• **Task objective**: An exact copy of every entry is needed, with the images left out.

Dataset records
-- Opening Marker --
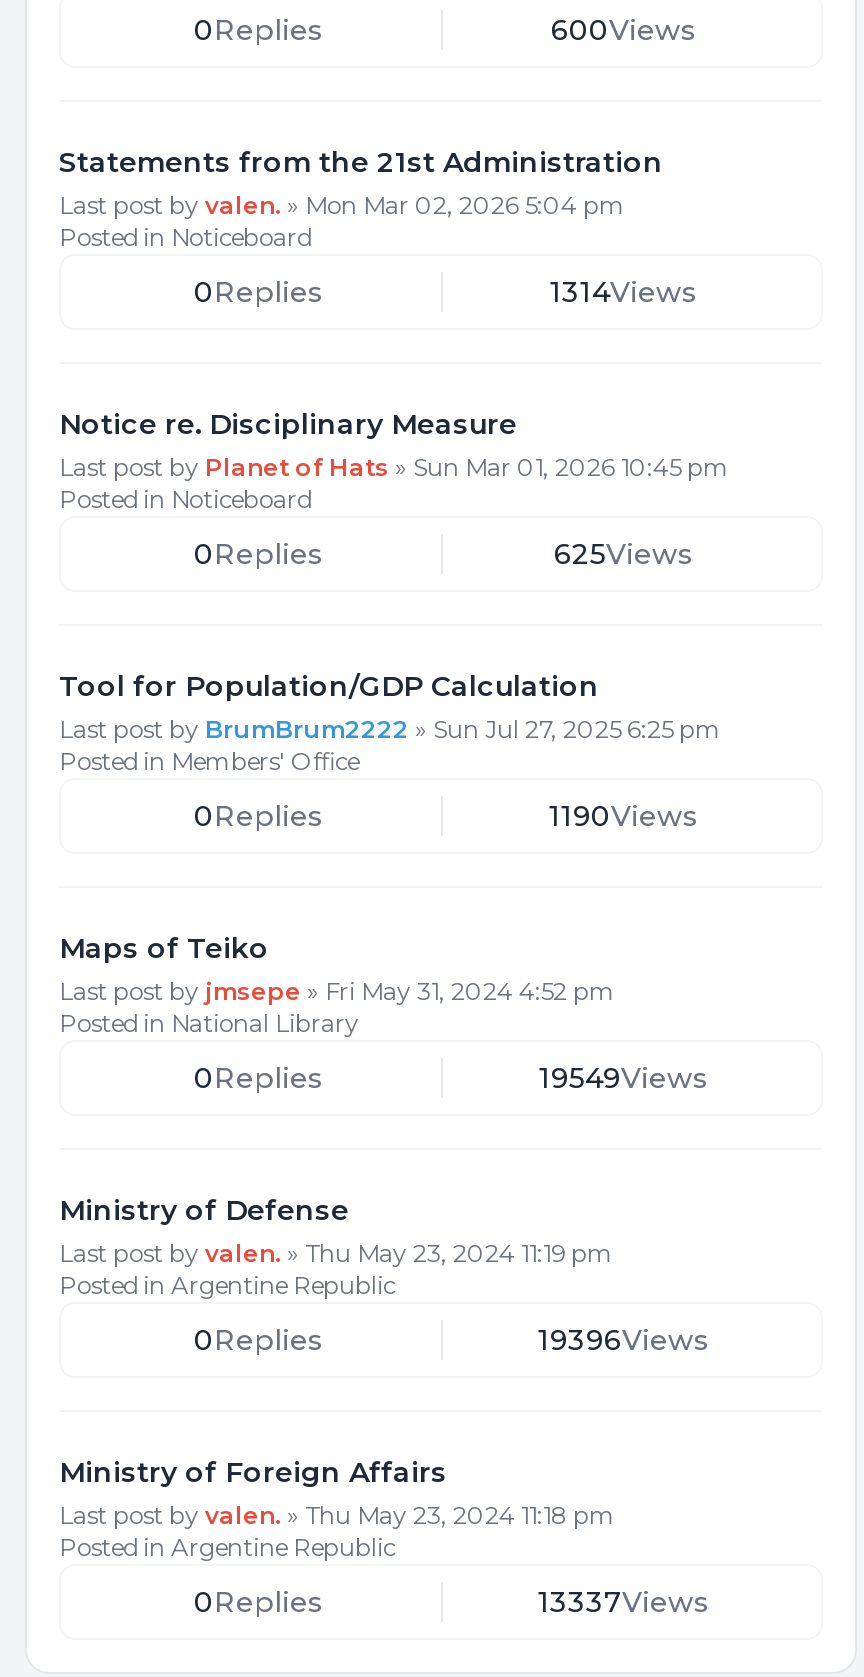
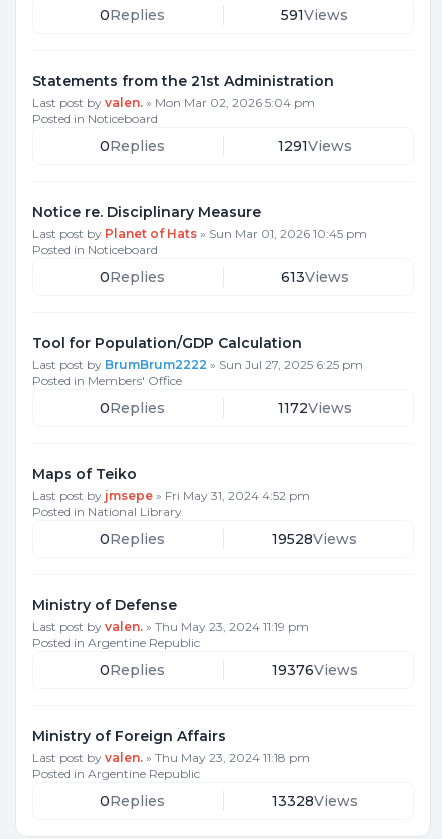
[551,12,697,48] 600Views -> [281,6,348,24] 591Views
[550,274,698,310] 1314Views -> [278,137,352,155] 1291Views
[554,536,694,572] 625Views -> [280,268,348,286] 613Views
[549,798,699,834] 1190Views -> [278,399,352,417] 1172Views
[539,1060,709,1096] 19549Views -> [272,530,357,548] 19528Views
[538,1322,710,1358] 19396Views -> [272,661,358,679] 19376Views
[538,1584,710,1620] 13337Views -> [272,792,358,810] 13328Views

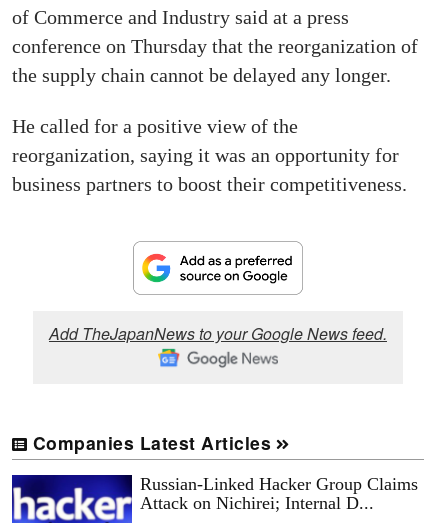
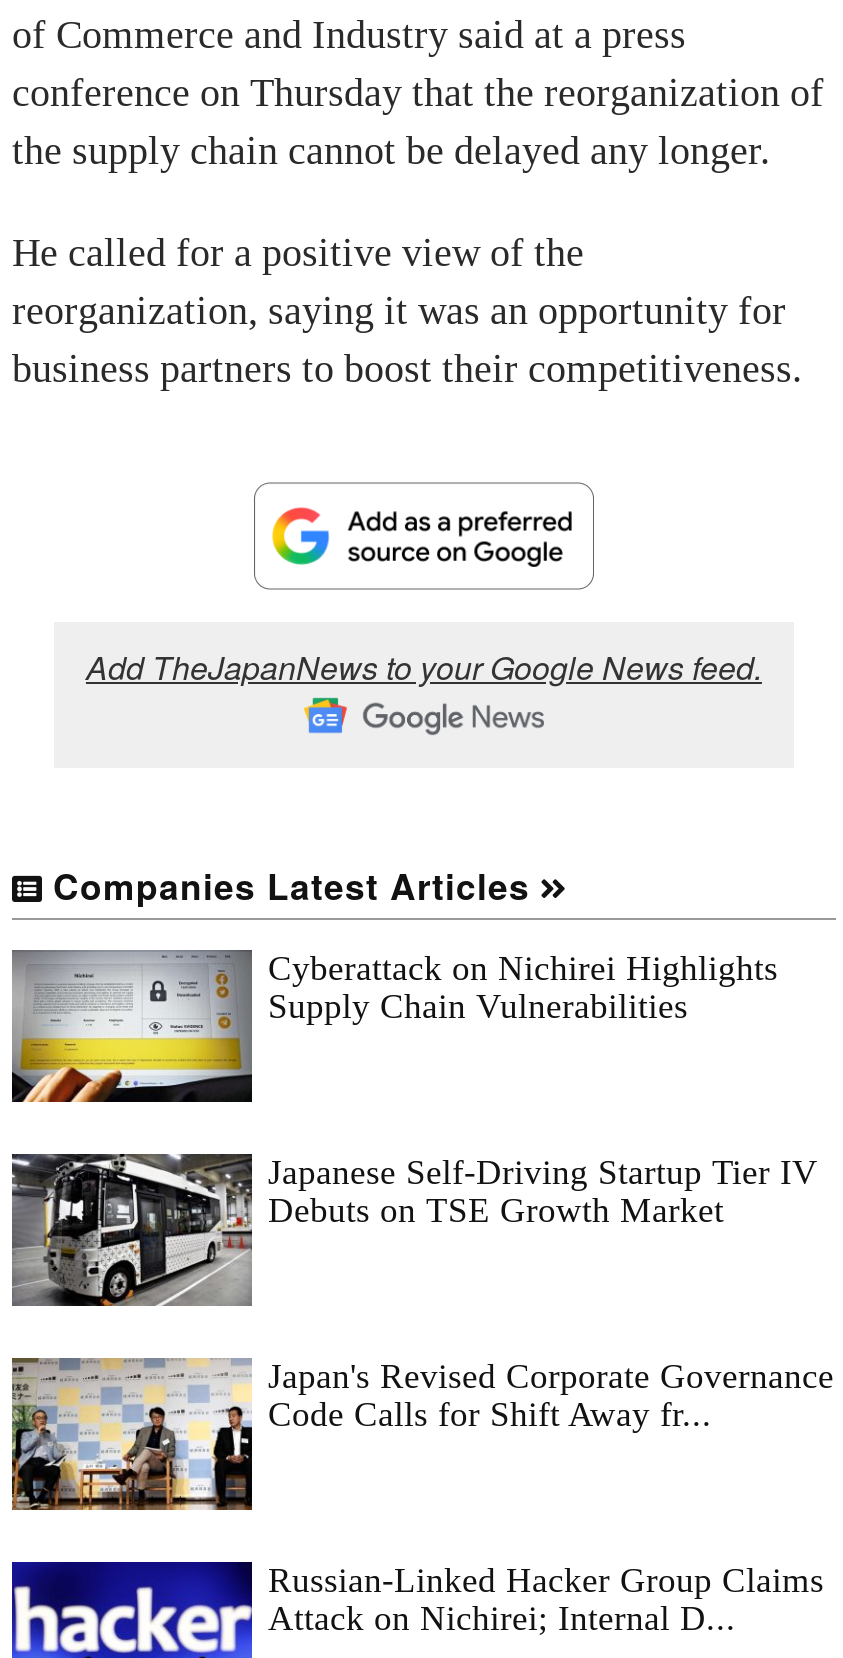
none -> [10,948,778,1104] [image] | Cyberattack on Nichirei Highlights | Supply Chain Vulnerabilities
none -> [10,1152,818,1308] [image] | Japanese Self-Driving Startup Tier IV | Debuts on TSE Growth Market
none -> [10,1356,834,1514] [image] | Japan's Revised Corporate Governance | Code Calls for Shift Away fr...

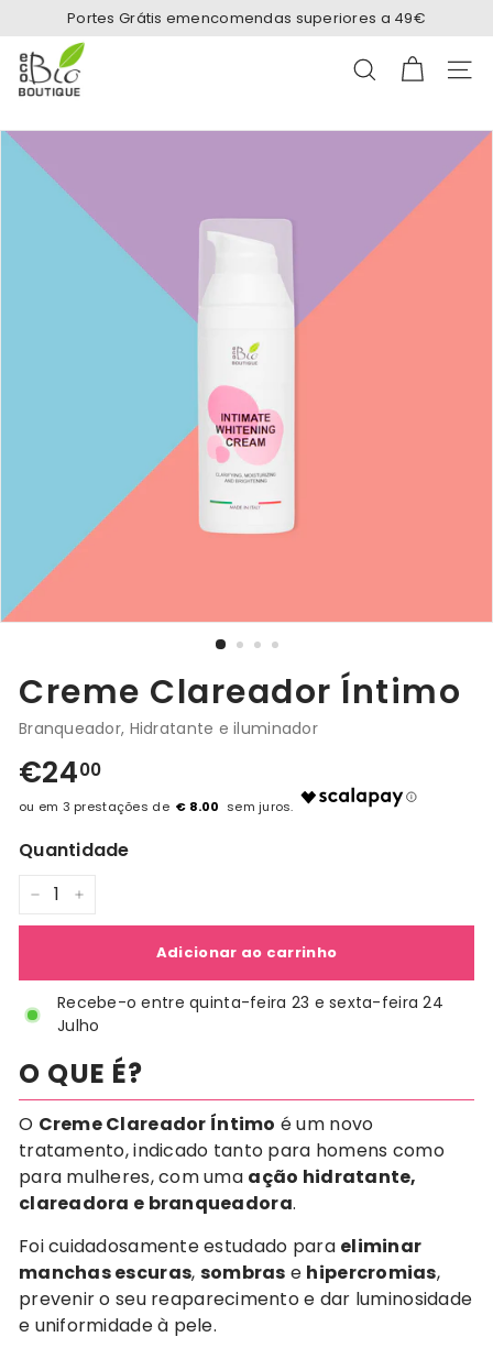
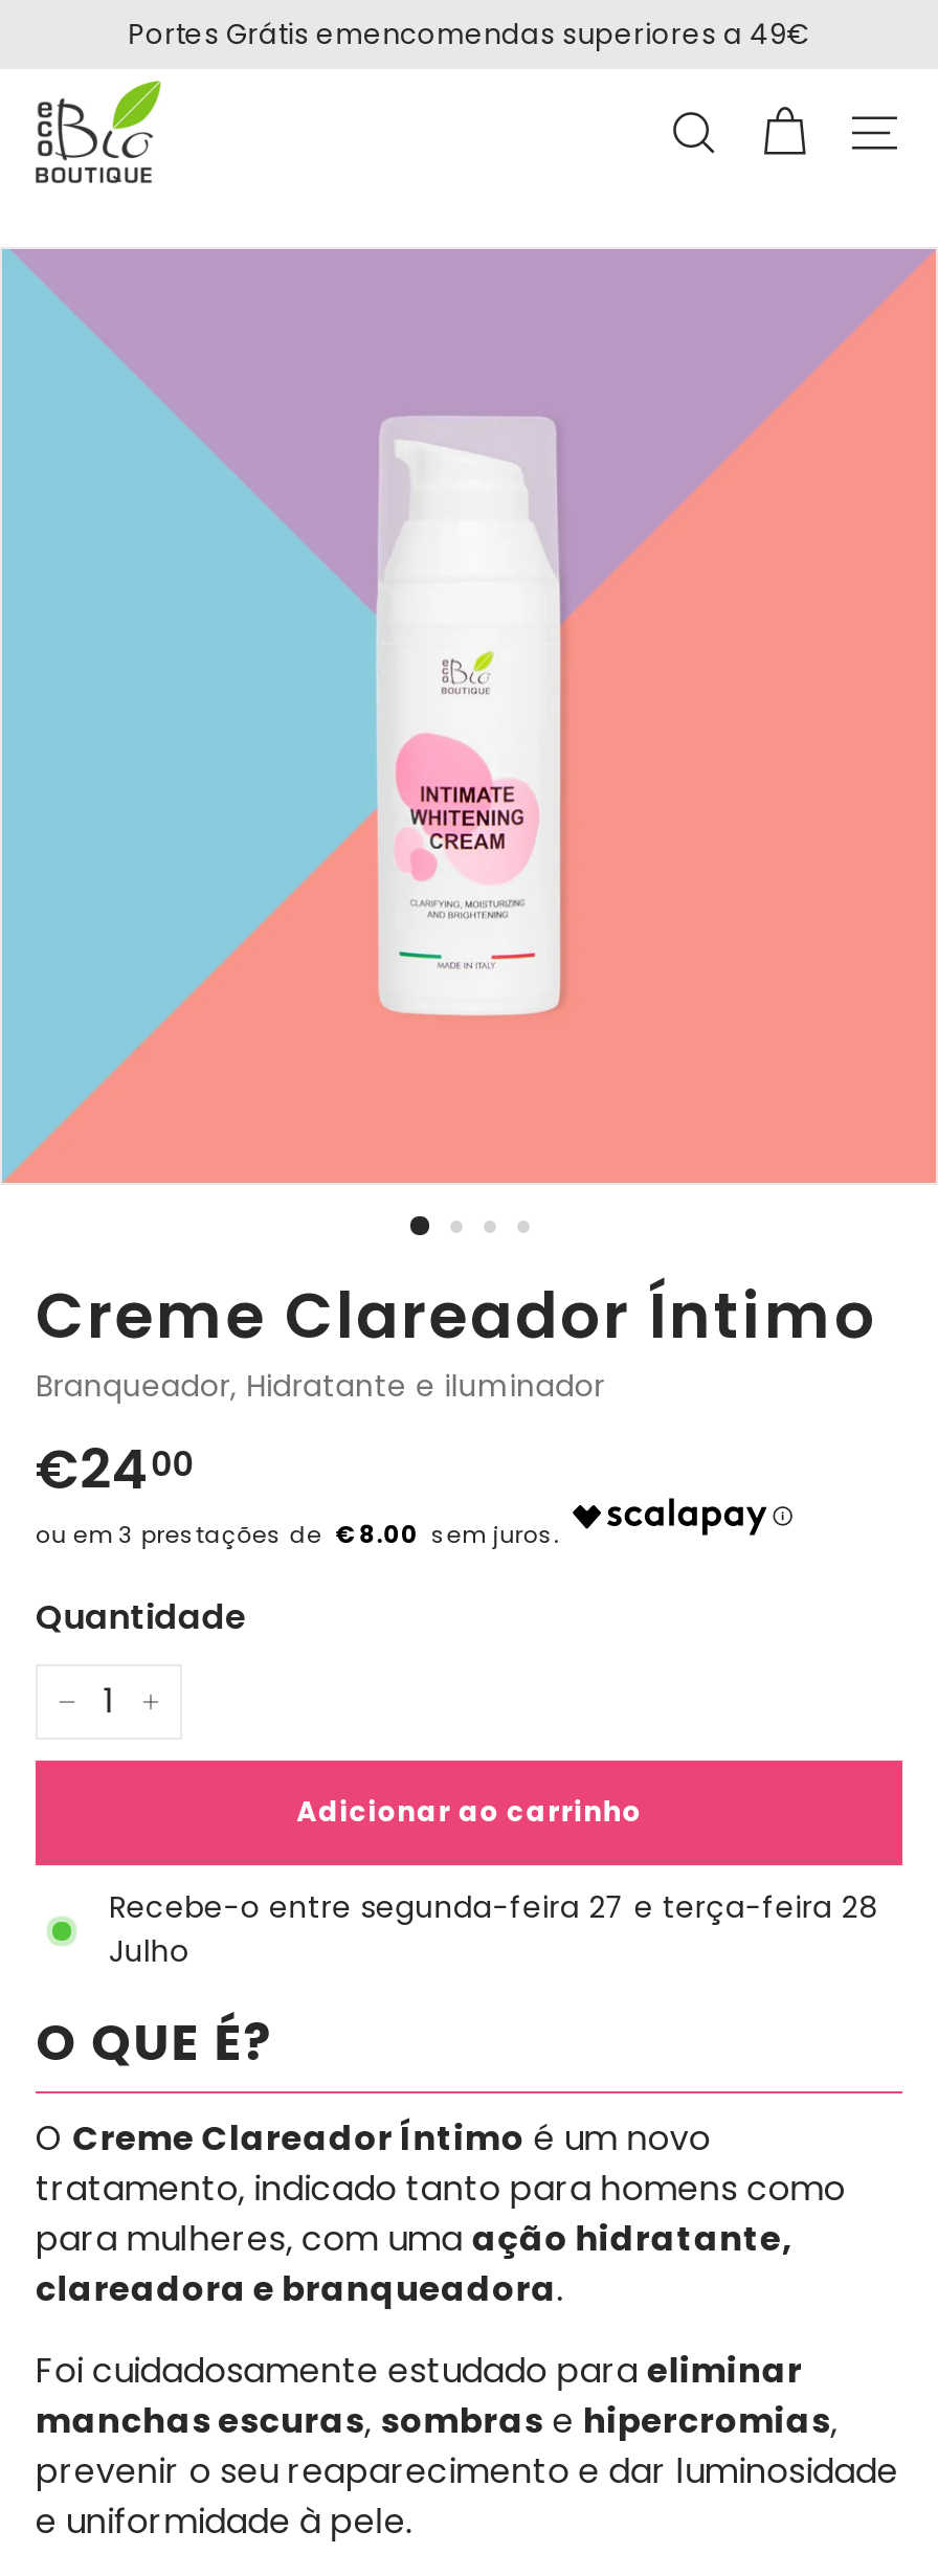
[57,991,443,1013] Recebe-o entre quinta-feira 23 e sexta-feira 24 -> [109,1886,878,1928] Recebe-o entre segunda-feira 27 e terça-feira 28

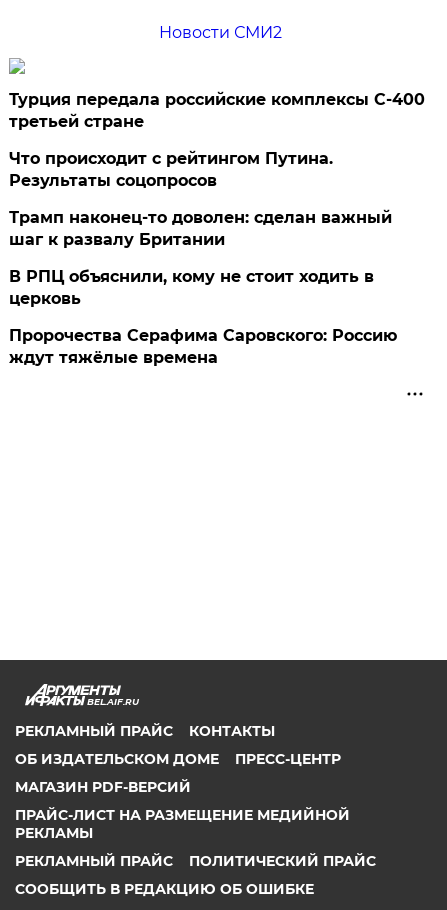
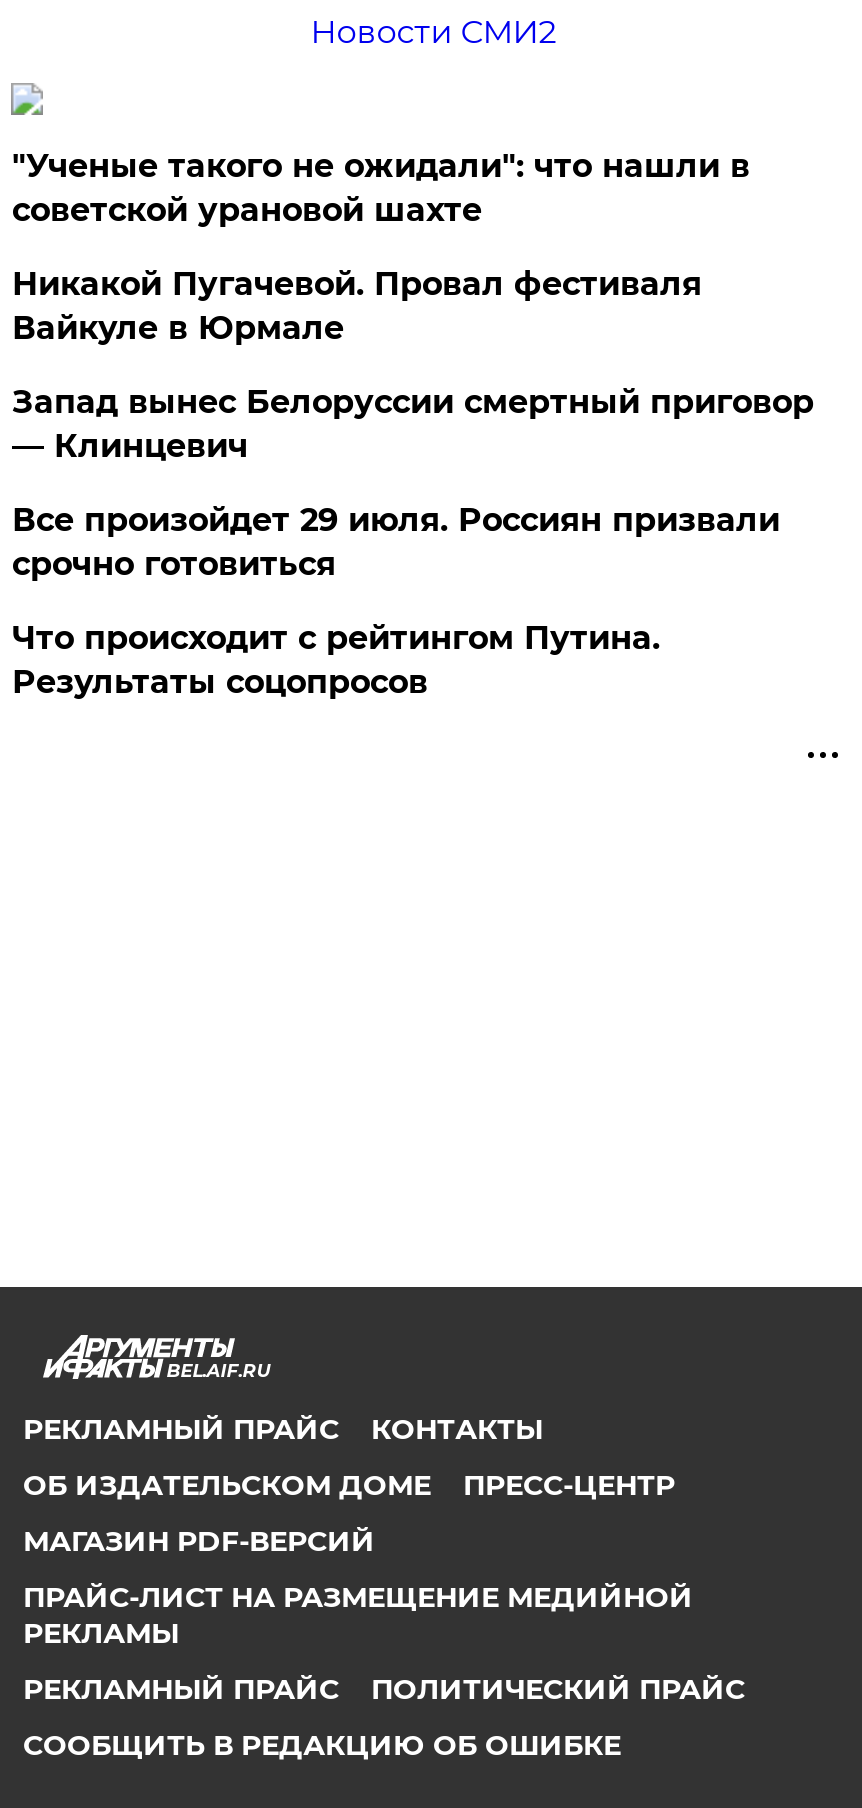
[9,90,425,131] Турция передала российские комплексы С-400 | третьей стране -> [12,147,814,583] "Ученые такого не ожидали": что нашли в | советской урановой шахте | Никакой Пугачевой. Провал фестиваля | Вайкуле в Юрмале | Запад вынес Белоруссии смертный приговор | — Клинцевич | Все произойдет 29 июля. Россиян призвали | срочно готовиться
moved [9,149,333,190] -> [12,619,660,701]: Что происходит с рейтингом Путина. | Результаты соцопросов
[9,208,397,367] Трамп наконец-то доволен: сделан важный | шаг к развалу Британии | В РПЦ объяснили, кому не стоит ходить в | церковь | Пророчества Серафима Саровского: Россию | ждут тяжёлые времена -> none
-- Closing Marker --
• **Answer to this task**:
[551,12,697,48] 600Views -> [281,6,348,24] 591Views
[550,274,698,310] 1314Views -> [278,137,352,155] 1291Views
[554,536,694,572] 625Views -> [280,268,348,286] 613Views
[549,798,699,834] 1190Views -> [278,399,352,417] 1172Views
[539,1060,709,1096] 19549Views -> [272,530,357,548] 19528Views
[538,1322,710,1358] 19396Views -> [272,661,358,679] 19376Views
[538,1584,710,1620] 13337Views -> [272,792,358,810] 13328Views

none -> [10,948,778,1104] [image] | Cyberattack on Nichirei Highlights | Supply Chain Vulnerabilities
none -> [10,1152,818,1308] [image] | Japanese Self-Driving Startup Tier IV | Debuts on TSE Growth Market
none -> [10,1356,834,1514] [image] | Japan's Revised Corporate Governance | Code Calls for Shift Away fr...

[57,991,443,1013] Recebe-o entre quinta-feira 23 e sexta-feira 24 -> [109,1886,878,1928] Recebe-o entre segunda-feira 27 e terça-feira 28

[9,90,425,131] Турция передала российские комплексы С-400 | третьей стране -> [12,147,814,583] "Ученые такого не ожидали": что нашли в | советской урановой шахте | Никакой Пугачевой. Провал фестиваля | Вайкуле в Юрмале | Запад вынес Белоруссии смертный приговор | — Клинцевич | Все произойдет 29 июля. Россиян призвали | срочно готовиться
moved [9,149,333,190] -> [12,619,660,701]: Что происходит с рейтингом Путина. | Результаты соцопросов
[9,208,397,367] Трамп наконец-то доволен: сделан важный | шаг к развалу Британии | В РПЦ объяснили, кому не стоит ходить в | церковь | Пророчества Серафима Саровского: Россию | ждут тяжёлые времена -> none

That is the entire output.